When I hit event log I see a computer that Meraki associates my AD account signing into, but not my computer. I click on that computer and it than says someone else is has authenticated to it (Still not the person actually signed in), and that it is now on a completely different VLAN.
So list of different issues, Im not to sure where to start. Anyone able to point me in the right direction? Is there any more information that might be helpful?
Sorry about the delay, last week quickly got away from me but I figured out the problem and have another.
We have a Cisco 3850 stack as a core.
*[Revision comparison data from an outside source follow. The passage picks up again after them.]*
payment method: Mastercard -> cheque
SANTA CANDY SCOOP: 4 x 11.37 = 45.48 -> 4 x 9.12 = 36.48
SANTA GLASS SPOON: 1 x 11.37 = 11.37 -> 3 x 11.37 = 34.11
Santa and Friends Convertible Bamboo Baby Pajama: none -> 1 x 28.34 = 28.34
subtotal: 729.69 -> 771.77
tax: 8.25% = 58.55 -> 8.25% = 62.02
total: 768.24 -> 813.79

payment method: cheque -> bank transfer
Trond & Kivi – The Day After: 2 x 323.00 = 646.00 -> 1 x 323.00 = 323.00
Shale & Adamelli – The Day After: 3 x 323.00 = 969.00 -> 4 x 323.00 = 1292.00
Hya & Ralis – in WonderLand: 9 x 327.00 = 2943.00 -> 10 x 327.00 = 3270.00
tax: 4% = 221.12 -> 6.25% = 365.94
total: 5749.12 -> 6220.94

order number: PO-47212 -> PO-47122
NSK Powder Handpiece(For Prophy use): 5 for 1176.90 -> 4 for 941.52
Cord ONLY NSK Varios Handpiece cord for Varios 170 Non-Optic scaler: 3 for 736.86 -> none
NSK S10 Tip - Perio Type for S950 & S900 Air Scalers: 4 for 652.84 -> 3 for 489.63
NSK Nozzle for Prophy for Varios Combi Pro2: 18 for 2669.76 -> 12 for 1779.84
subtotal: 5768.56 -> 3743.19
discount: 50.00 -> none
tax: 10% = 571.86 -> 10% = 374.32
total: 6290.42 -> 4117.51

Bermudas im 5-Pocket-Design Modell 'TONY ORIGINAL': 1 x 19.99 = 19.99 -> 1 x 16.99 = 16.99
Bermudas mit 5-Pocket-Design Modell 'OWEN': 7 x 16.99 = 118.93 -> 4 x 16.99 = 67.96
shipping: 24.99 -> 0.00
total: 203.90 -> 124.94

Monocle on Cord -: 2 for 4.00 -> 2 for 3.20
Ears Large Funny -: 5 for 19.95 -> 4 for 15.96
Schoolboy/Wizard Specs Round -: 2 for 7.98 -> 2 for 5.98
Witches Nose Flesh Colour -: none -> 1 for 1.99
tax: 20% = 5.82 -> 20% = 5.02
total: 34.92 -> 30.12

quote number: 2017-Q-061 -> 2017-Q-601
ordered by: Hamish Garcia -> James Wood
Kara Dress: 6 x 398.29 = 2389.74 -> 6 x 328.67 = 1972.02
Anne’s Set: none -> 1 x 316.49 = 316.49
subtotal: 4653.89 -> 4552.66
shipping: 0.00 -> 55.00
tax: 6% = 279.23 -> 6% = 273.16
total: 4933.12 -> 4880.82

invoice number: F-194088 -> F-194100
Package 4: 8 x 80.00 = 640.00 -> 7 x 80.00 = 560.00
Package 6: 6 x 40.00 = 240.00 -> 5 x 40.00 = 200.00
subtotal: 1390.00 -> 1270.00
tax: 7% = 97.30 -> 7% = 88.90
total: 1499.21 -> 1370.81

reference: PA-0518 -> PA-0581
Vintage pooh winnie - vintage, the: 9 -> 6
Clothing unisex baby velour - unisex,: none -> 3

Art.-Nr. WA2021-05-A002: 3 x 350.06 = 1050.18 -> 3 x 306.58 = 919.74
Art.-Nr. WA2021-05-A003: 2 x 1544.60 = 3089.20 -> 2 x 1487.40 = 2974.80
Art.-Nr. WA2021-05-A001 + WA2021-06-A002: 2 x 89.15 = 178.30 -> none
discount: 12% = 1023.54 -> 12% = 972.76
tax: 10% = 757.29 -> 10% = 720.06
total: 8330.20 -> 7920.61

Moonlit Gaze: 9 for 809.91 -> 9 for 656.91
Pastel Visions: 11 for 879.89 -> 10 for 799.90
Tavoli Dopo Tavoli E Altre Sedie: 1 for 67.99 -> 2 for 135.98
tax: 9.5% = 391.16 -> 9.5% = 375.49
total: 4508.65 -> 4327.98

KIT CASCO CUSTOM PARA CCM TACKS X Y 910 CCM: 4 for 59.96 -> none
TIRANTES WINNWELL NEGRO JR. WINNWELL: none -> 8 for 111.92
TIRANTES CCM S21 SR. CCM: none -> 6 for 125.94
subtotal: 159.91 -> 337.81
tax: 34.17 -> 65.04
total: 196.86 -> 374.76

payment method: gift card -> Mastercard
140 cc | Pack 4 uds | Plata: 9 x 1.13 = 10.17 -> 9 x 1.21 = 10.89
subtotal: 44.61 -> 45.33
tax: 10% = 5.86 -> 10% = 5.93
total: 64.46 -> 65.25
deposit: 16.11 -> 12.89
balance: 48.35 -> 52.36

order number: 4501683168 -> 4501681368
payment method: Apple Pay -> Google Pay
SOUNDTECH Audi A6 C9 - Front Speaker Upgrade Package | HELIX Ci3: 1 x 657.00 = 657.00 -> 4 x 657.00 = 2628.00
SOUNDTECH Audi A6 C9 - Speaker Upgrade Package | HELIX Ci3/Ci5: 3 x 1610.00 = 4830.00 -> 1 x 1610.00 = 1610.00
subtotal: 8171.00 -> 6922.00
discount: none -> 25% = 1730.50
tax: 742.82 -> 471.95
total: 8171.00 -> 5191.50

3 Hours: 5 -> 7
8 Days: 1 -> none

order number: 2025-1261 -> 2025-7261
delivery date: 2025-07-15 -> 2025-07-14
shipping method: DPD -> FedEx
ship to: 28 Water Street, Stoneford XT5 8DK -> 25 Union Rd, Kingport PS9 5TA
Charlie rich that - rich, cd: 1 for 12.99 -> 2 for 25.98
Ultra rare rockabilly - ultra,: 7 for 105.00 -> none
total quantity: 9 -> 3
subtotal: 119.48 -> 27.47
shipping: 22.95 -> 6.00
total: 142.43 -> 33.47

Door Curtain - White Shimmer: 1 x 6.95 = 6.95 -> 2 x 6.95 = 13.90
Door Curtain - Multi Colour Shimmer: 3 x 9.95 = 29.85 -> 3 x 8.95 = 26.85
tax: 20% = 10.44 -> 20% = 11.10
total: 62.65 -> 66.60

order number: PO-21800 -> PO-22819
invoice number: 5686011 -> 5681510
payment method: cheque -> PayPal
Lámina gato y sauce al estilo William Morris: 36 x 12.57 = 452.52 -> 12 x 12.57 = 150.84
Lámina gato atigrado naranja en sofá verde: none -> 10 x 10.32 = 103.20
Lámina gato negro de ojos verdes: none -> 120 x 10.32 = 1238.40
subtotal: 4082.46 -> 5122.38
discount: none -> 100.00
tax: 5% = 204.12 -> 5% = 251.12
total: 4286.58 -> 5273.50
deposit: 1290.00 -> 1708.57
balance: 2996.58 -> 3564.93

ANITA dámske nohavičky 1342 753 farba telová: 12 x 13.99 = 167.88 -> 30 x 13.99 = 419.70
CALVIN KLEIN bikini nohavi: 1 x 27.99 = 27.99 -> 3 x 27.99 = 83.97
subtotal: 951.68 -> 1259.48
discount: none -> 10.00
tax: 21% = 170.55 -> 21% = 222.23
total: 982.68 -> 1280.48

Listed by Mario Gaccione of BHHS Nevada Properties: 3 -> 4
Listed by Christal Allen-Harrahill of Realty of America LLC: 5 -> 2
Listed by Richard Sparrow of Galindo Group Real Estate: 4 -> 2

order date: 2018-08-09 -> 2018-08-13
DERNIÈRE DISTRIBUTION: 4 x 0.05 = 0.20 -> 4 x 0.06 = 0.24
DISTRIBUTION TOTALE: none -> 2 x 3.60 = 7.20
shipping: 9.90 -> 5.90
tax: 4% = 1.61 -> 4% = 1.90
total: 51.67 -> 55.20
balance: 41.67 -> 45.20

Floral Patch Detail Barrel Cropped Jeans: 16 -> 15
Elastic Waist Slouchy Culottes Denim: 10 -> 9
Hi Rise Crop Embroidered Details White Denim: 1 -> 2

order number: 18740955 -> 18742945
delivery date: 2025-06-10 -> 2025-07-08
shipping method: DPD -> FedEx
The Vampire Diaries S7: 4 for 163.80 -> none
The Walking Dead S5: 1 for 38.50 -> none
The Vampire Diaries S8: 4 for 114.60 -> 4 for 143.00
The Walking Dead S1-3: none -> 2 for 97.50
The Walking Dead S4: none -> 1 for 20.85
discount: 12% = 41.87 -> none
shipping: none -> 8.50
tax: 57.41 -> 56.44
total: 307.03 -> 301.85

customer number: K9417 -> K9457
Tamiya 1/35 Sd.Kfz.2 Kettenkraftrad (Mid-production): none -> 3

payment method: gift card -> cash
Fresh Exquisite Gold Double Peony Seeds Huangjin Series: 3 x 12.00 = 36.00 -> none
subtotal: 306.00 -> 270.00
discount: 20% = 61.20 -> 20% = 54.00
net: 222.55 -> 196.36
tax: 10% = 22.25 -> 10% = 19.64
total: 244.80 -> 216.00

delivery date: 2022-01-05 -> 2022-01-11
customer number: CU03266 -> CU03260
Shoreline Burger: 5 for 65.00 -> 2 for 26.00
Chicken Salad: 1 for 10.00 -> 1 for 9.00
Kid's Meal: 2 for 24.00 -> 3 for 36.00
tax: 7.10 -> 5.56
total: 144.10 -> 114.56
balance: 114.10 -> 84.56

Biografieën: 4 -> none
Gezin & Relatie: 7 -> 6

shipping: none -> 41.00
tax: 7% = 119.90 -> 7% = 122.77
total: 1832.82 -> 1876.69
So all the routable VLANs come back to core, core redirects to management VLAN which is set to default gateway, and than is sent to MX. This is resulting in all of our internal traffic being seen as traffic from our core and not from all the endpoints and I think that is where the mixup is happening.
1. If we break up the network and do not go with the "Combined Hardware" style, and than track via IP instead of MAC, would this fix the issue? Would this also enable us the ability to use Group Policies in Meraki?
2. Is there another way to do it? Right now the only VLAN that is routed in the core and defined in the MX is the management VLAN. I was thinking adding the VLANs to the MX and setting the native VLAN to the Mgmt VLAN. This would add a lot of broadcast traffic to the MX that would need to be filtered through but I am not entirely sure it would not cause issues with double reporting in the MX.